__Source material__:
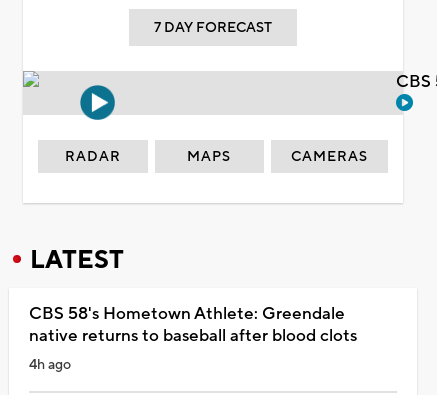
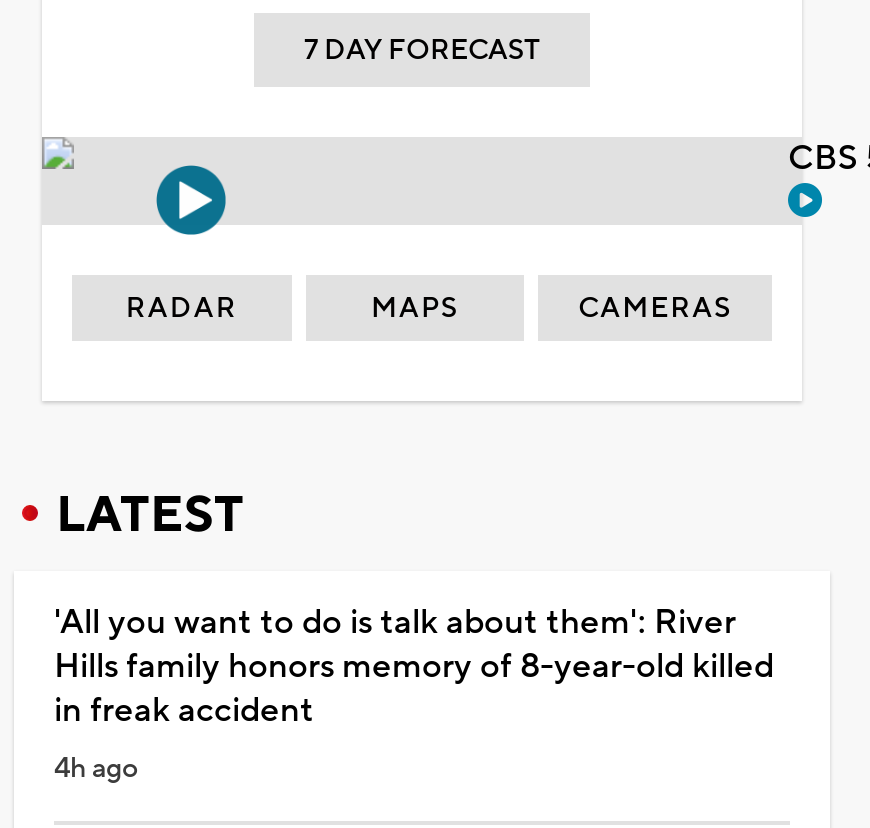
- CBS 58's Hometown Athlete: Greendale
- native returns to baseball after blood clots
+ 'All you want to do is talk about them': River
+ Hills family honors memory of 8-year-old killed
+ in freak accident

__Problem details__: Please copy exactly, and only, the lines from the line containing "of 8-year-old killed" through the last line of the records, with both ends included.

__Solution__:
+ Hills family honors memory of 8-year-old killed
+ in freak accident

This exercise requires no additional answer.